Creswell was among the speakers who stressed the importance of their accomplishment and how it prepares them for future educational and career preparations.
Roane State Community College President Chris Whaley and Harriman’s Tennessee College of Applied Technology Director Danice Turpin emphasized the importance of continuing their education to prepare for demands of the technology-based workplace. They also discussed education financial assistance opportunities available.
“The goal of Tennessee Scholars is to increase the number of students graduating from high school with a rigorous academic course of study, which includes advanced math and science classes, that prepares them for higher education and the workforce,” said Allen Lutz, education and workforce development specialist for The Roane Alliance.
“Tennessee Scholars is about workforce preparedness, and workforce preparedness is the No. 1 factor businesses consider when looking to locate in a community,” he added. “If we don’t have a skilled workforce, businesses will not come here.”
Roane County Director of Schools Gary Aytes congratulated his students for the time and effort they invested in becoming a Tennessee Scholar. Several of the seniors receiving the award remember Aytes when he was a classroom teacher.
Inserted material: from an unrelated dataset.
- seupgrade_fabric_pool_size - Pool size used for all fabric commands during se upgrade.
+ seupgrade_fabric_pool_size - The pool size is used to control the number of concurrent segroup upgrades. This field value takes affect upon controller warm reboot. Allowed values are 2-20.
At the ceremony, the seniors received a Tennessee Scholars certificate and medallion from Creswell and Aytes. Students will wear their medallions at their high school graduation ceremonies. Their high school diploma will also have the Tennessee Scholars seal.
In addition to a rigorous course of study, Tennessee Scholar students must maintain an overall “C” average, have 95 percent or higher attendance, pass end-of-course tests, have no out-of-school suspensions, and complete a minimum of 80 hours of community service during their four years of high school.
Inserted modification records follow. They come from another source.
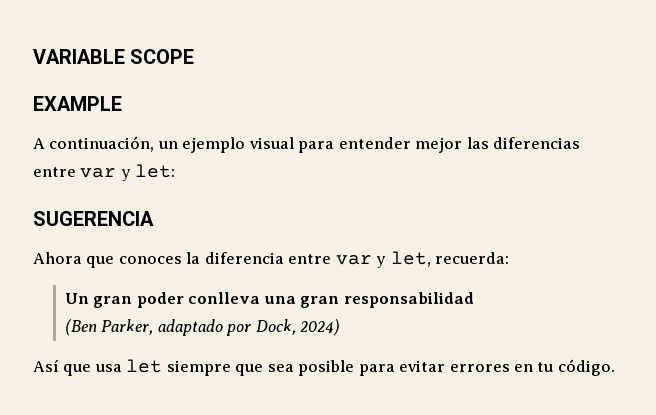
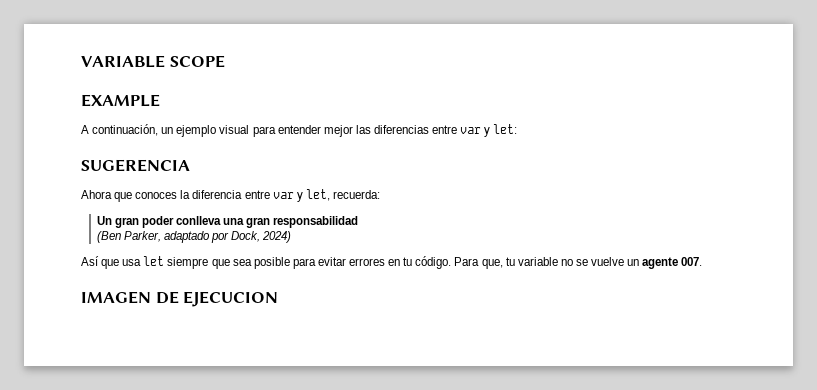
+ Para que, tu variable no se vuelve un agente 007.
+ IMAGEN DE EJECUCION

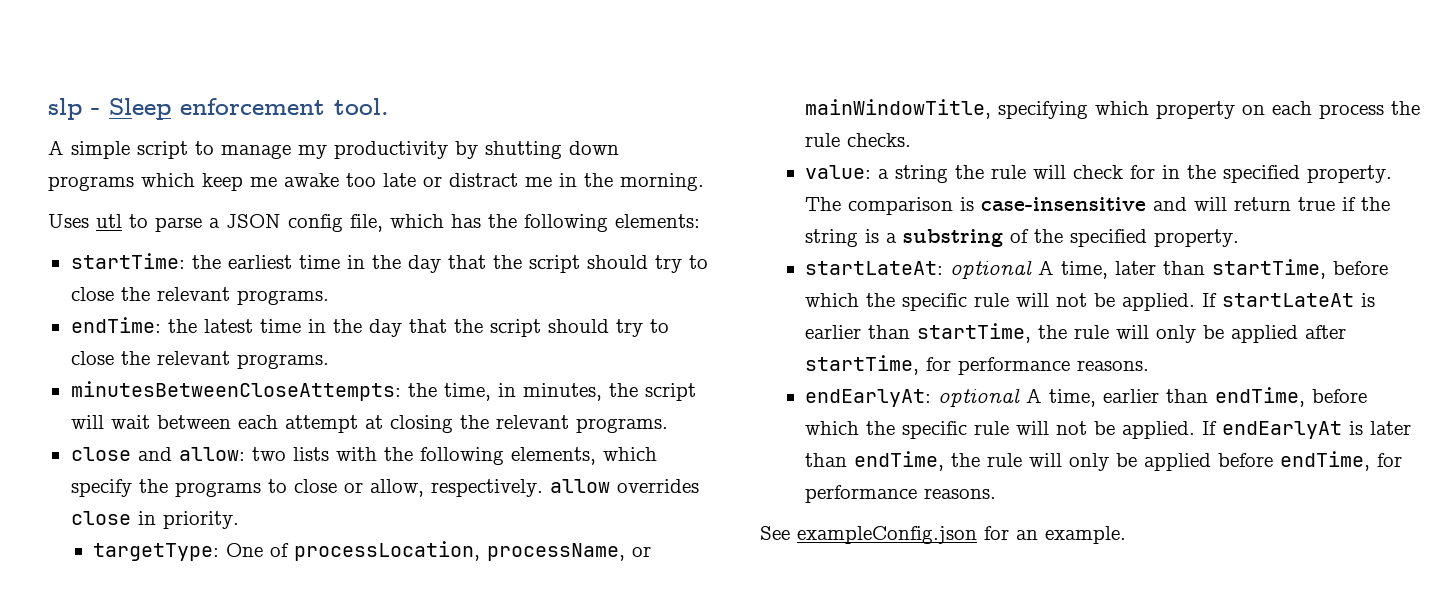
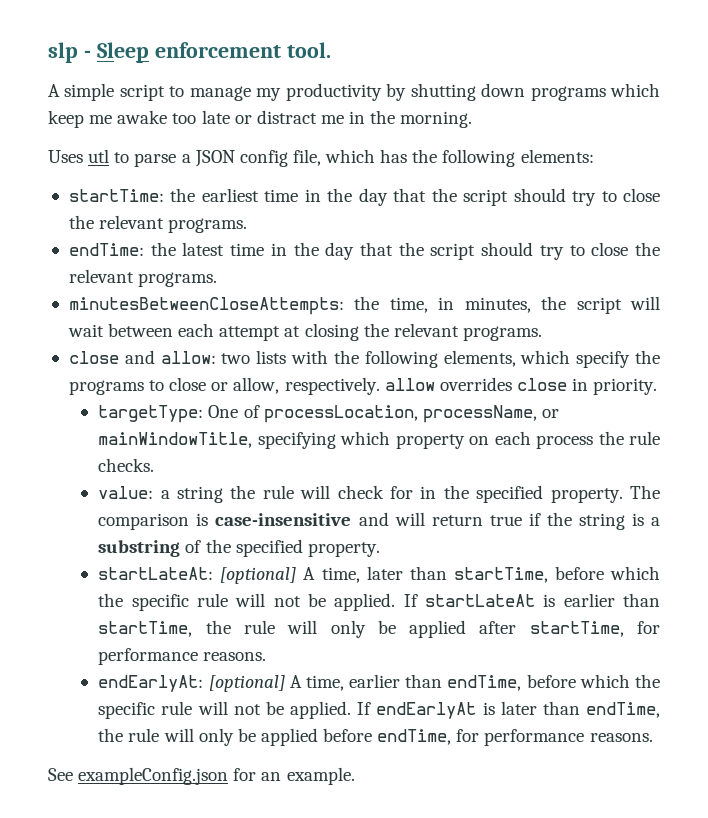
- startLateAt: optional A time, later than startTime, before which the specific rule will not be applied.
+ startLateAt: [optional] A time, later than startTime, before which the specific rule will not be applied.
- endEarlyAt: optional A time, earlier than endTime, before which the specific rule will not be applied.
+ endEarlyAt: [optional] A time, earlier than endTime, before which the specific rule will not be applied.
The Tennessee Scholars is a Chamber led program conducted in partnership with local businesses and Roane County Schools.
The Roane County United Way received special thanks for its financial support of the Tennessee Scholars program.
The program is a part of the United Way’s Education Involvement Initiative, which engages students and parents to get them actively involved in understanding and realizing the value of higher education.
The Chamber is a partner in The Roane Alliance, Roane County’s economic development organization.